(Material for this exercise)

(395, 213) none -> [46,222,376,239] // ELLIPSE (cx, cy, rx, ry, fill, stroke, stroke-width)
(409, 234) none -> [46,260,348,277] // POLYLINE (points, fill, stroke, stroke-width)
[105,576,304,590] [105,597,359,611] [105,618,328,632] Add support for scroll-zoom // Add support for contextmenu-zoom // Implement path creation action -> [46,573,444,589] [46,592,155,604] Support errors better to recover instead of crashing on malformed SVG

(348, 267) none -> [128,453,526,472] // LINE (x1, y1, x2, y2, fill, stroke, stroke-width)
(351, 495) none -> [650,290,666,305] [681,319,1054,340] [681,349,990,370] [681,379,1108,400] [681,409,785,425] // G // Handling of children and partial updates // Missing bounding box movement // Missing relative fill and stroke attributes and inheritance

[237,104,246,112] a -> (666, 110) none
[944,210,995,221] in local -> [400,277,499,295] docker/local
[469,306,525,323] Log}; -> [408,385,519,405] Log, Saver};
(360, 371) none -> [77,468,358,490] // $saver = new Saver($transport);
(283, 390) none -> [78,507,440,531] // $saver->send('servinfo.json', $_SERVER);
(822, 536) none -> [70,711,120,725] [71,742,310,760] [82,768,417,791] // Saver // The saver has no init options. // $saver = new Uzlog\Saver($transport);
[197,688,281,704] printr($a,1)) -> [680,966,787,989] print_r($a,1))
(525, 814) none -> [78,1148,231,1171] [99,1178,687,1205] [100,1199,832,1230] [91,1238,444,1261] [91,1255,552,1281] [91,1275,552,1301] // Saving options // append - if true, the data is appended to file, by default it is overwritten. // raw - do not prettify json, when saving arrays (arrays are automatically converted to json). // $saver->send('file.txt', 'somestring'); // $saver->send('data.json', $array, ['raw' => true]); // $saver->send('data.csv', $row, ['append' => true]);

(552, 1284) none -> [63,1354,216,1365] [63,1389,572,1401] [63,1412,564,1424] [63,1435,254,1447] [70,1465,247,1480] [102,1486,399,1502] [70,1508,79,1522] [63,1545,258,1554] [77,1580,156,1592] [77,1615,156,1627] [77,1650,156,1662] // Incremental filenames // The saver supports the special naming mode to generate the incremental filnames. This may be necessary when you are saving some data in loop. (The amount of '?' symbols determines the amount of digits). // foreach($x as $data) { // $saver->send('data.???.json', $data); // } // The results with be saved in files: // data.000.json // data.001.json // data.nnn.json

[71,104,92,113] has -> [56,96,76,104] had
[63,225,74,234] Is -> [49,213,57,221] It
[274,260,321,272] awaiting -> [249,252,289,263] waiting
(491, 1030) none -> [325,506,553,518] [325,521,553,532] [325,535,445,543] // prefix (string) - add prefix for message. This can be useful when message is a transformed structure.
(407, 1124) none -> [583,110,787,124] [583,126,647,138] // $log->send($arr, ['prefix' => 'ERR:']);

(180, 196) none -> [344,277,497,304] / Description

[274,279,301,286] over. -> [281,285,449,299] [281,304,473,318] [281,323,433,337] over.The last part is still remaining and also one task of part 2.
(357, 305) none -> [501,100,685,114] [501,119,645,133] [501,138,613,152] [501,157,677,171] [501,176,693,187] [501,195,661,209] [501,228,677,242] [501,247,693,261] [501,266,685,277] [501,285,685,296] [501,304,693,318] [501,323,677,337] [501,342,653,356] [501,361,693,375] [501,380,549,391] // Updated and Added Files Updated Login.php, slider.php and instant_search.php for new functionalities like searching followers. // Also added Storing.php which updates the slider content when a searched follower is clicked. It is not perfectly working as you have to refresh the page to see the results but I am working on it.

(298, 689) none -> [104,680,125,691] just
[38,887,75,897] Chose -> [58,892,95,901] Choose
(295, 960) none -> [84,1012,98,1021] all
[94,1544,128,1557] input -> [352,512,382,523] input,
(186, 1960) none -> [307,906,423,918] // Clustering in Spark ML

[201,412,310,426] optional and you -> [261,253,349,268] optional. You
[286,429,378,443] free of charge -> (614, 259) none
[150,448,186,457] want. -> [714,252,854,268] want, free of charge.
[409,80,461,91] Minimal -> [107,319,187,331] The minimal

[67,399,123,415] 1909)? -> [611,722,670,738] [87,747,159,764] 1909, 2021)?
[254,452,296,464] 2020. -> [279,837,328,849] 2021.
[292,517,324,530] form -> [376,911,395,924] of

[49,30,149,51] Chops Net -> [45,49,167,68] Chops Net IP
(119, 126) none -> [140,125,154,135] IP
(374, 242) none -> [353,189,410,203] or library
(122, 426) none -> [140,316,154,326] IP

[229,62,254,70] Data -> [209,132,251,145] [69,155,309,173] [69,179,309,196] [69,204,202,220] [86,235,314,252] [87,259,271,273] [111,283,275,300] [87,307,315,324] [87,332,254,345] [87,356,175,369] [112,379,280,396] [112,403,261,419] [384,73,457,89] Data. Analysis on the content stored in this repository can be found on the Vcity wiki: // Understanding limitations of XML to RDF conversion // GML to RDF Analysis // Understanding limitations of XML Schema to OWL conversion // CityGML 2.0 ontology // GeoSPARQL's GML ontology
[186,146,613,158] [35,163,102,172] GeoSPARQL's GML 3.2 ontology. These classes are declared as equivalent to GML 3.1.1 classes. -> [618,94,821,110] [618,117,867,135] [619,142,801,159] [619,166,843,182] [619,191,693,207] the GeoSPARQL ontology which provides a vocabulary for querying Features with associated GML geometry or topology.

(What the task requires) Retype the records above exactly, from their first line through the line that contains "(525, 814) none", and stop there.

(Exercise solution)
(395, 213) none -> [46,222,376,239] // ELLIPSE (cx, cy, rx, ry, fill, stroke, stroke-width)
(409, 234) none -> [46,260,348,277] // POLYLINE (points, fill, stroke, stroke-width)
[105,576,304,590] [105,597,359,611] [105,618,328,632] Add support for scroll-zoom // Add support for contextmenu-zoom // Implement path creation action -> [46,573,444,589] [46,592,155,604] Support errors better to recover instead of crashing on malformed SVG

(348, 267) none -> [128,453,526,472] // LINE (x1, y1, x2, y2, fill, stroke, stroke-width)
(351, 495) none -> [650,290,666,305] [681,319,1054,340] [681,349,990,370] [681,379,1108,400] [681,409,785,425] // G // Handling of children and partial updates // Missing bounding box movement // Missing relative fill and stroke attributes and inheritance

[237,104,246,112] a -> (666, 110) none
[944,210,995,221] in local -> [400,277,499,295] docker/local
[469,306,525,323] Log}; -> [408,385,519,405] Log, Saver};
(360, 371) none -> [77,468,358,490] // $saver = new Saver($transport);
(283, 390) none -> [78,507,440,531] // $saver->send('servinfo.json', $_SERVER);
(822, 536) none -> [70,711,120,725] [71,742,310,760] [82,768,417,791] // Saver // The saver has no init options. // $saver = new Uzlog\Saver($transport);
[197,688,281,704] printr($a,1)) -> [680,966,787,989] print_r($a,1))
(525, 814) none -> [78,1148,231,1171] [99,1178,687,1205] [100,1199,832,1230] [91,1238,444,1261] [91,1255,552,1281] [91,1275,552,1301] // Saving options // append - if true, the data is appended to file, by default it is overwritten. // raw - do not prettify json, when saving arrays (arrays are automatically converted to json). // $saver->send('file.txt', 'somestring'); // $saver->send('data.json', $array, ['raw' => true]); // $saver->send('data.csv', $row, ['append' => true]);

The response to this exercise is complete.